エヴァは庵野秀明の物語と同時に僕らの物語でもあるのだ。神話は新しい人たちに受け継がれて、語り継がれていくだろう。さまざまな解釈を持って。

改めて思い返すと、この番組、ネタバレをしていない。

映画を観ているので脳内解釈をしていたのだけど、所々にかかっているモザイクは権利関係というよりネタバレ防止なのだ。

そして、おそらくは映画を観ていなくても楽しめる。

何重もの仕掛けが内包されていて、このドキュメンタリーすらエヴァンゲリオンの神話の中に組み込まれてしまっている。

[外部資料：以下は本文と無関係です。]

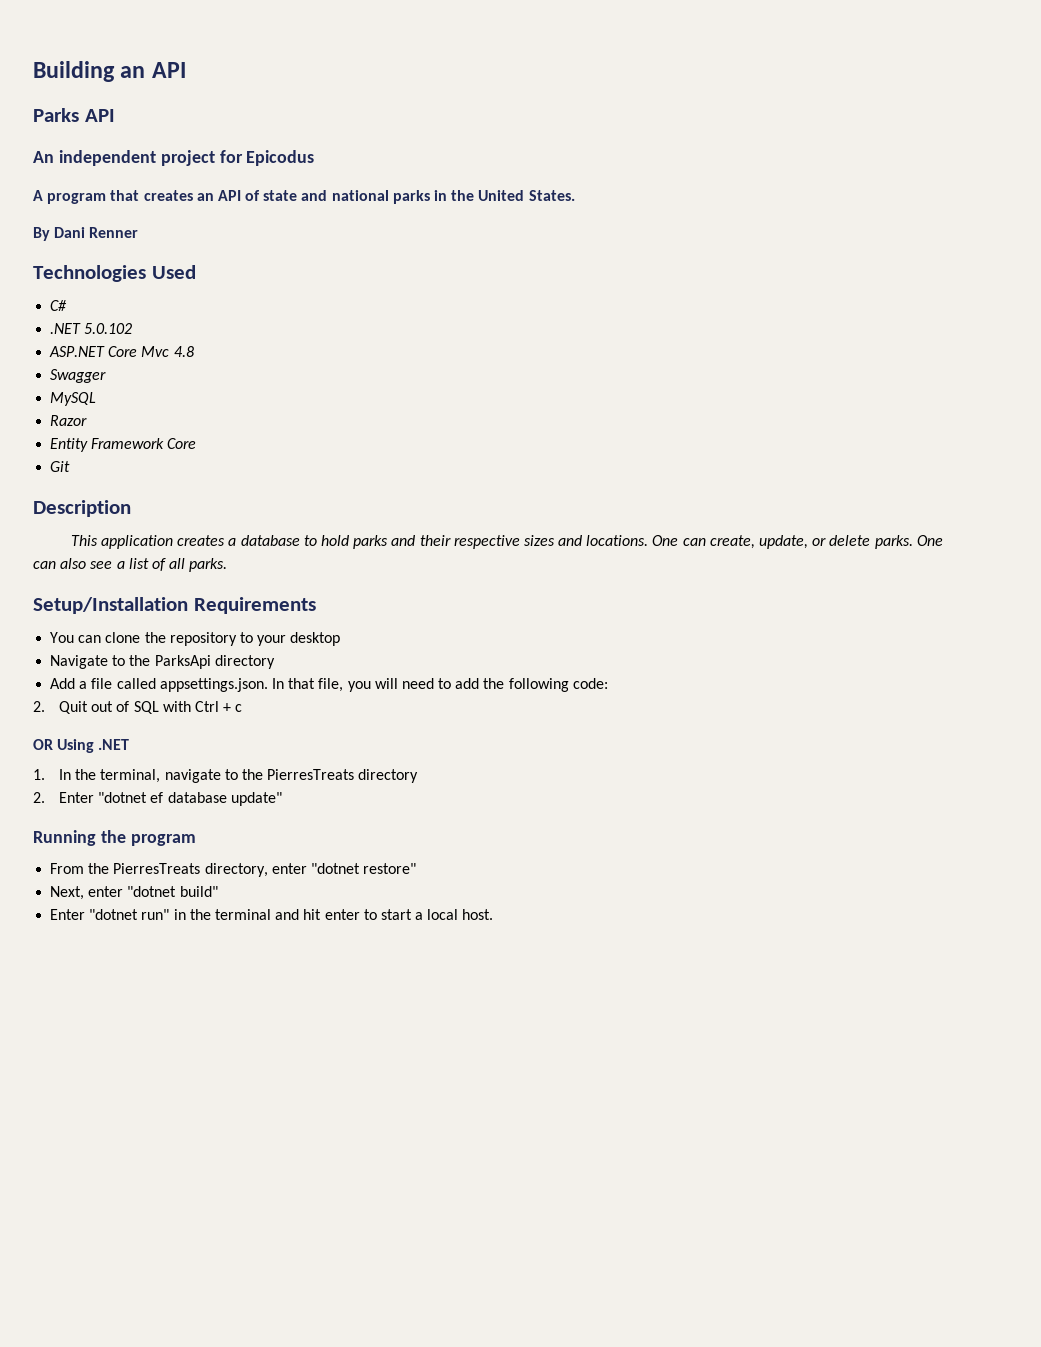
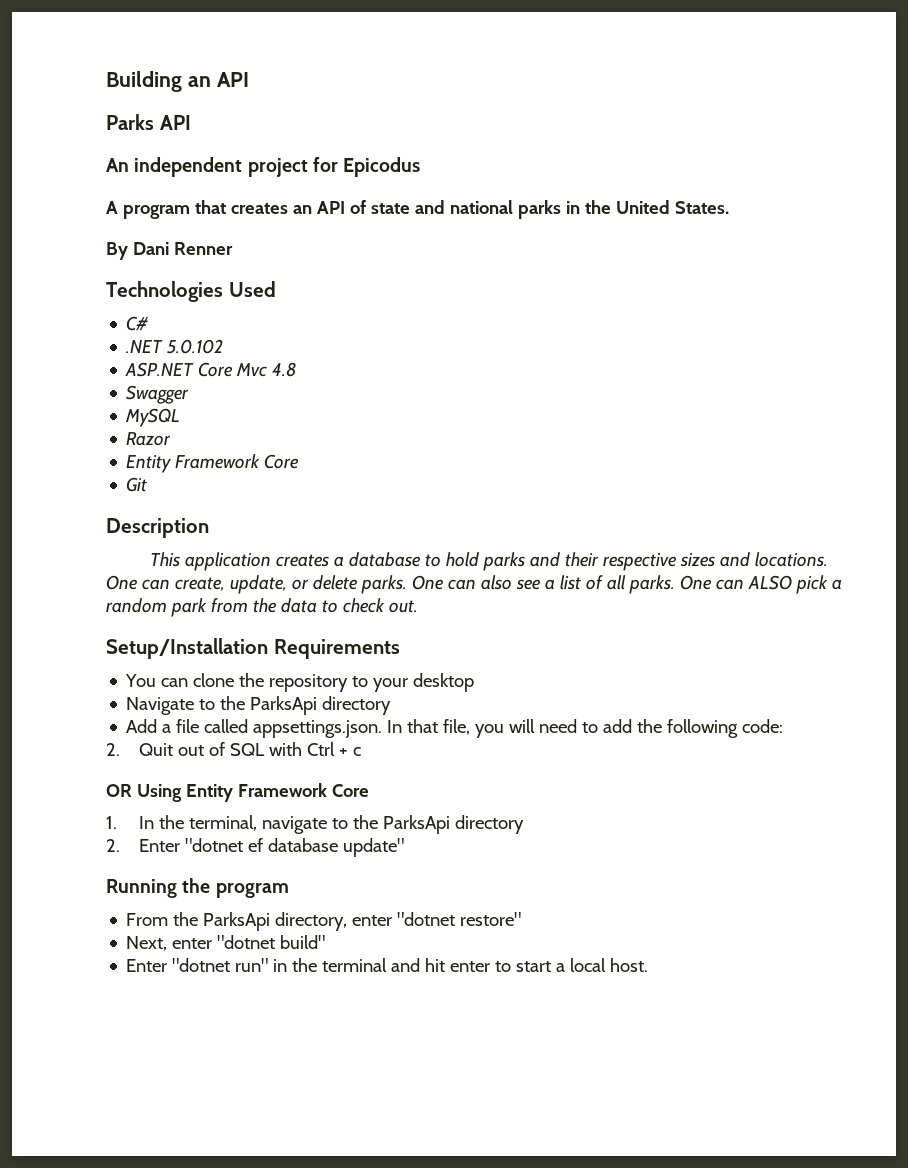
(228, 565) none -> [679,575,842,594] [106,598,418,617] One can ALSO pick a random park from the data to check out.
[98,739,130,750] .NET -> [185,783,369,802] Entity Framework Core
[267,769,355,780] PierresTreats -> [382,815,450,834] ParksApi
[113,863,201,874] PierresTreats -> [203,912,271,931] ParksApi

そして、プロフェッショナル仕事の流儀のお約束、最後に「あなたにとってプロフェッショナルとは?」という質問が投げかけられる。

それに対して庵野監督の答え合わせは予定調和に対するアンチテーゼであった。

番組は2019年12月17日で終わっている。

新型コロナウイルスの第一報が報道される時期である。多分コロナがなければ、鬼滅の刃はここまでヒットしなかったし、ひょっとしたら、シン・エヴァンゲリオンが2020年のベストアニメ映画だったかもしれない。

この1年の物語を知りたい気もするが、これはのちの庵野監督の作品で語られていくべき物語なのかも知れない。